Aim of the exercise
Which lines below hold the word "intensity"? Copy all of them.

___ Record set

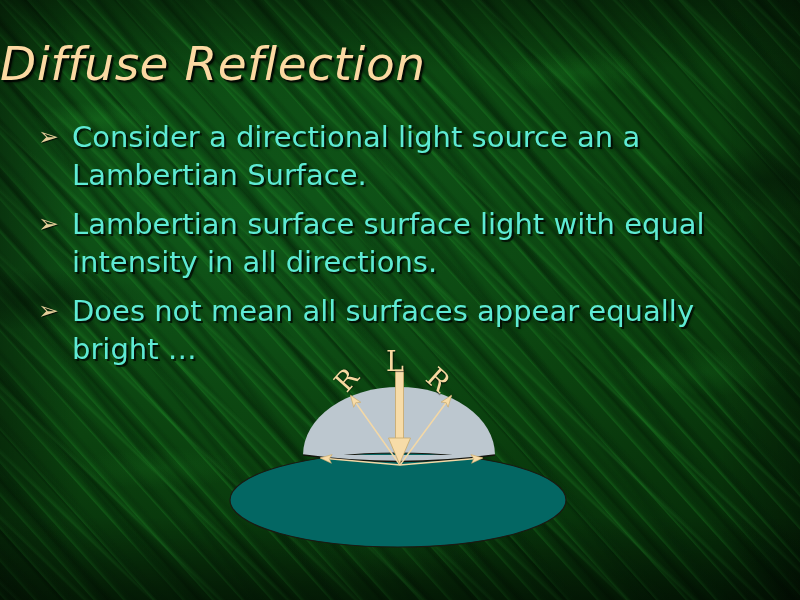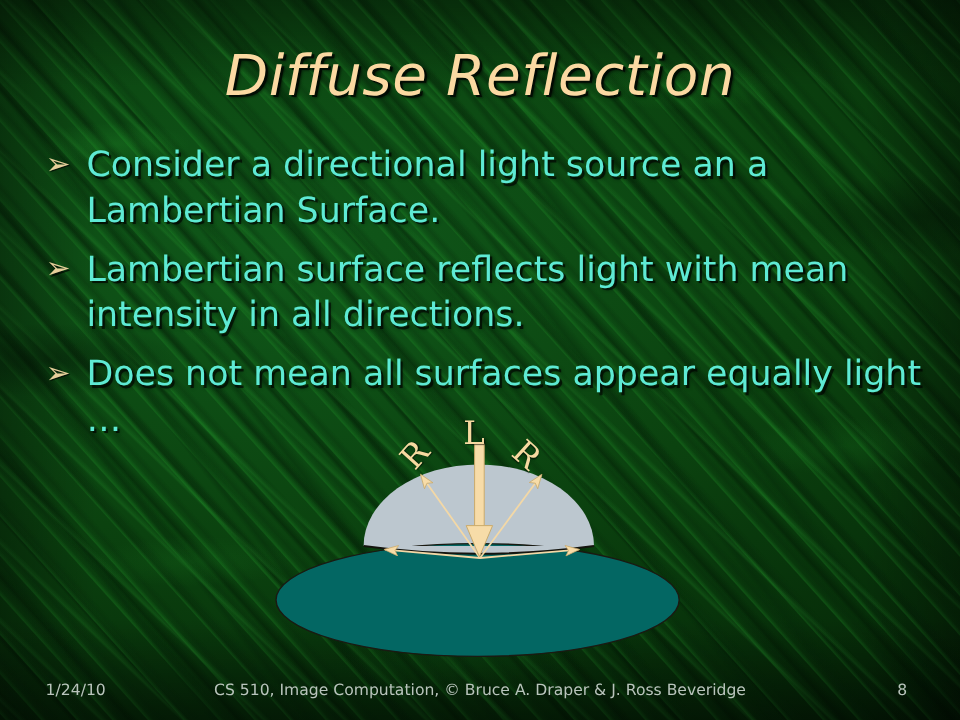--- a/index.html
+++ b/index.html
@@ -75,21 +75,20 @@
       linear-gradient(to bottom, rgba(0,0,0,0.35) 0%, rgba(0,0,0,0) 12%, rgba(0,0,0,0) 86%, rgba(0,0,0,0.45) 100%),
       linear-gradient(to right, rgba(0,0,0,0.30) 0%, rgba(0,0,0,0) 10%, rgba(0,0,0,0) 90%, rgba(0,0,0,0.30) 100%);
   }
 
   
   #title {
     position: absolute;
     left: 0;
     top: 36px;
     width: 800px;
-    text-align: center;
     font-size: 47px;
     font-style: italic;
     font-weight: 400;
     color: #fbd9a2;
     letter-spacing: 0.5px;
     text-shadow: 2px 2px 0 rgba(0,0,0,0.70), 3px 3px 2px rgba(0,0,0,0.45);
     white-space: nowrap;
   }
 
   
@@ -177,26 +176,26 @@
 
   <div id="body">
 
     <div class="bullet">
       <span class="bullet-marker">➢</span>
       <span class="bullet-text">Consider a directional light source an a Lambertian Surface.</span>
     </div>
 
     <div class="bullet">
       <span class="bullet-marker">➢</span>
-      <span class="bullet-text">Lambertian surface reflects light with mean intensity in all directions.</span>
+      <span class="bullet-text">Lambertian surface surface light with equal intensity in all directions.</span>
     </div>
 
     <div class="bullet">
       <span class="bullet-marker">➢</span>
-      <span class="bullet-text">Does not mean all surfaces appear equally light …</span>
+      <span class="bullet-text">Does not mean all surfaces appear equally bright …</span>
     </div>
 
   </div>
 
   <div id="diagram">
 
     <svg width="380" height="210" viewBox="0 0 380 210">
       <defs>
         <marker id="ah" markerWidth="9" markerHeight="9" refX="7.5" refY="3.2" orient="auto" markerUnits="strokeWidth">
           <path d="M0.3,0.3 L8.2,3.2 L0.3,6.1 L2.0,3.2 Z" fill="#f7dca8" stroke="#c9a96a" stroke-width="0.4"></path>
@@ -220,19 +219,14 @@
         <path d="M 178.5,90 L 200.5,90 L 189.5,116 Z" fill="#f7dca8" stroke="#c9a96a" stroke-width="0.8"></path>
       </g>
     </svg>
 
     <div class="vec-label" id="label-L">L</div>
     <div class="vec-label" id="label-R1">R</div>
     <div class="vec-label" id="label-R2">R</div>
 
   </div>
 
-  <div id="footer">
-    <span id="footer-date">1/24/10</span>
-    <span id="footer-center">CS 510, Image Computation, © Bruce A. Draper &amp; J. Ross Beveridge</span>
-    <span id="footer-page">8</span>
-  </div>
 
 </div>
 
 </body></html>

______

Exercise solution
-      <span class="bullet-text">Lambertian surface reflects light with mean intensity in all directions.</span>
+      <span class="bullet-text">Lambertian surface surface light with equal intensity in all directions.</span>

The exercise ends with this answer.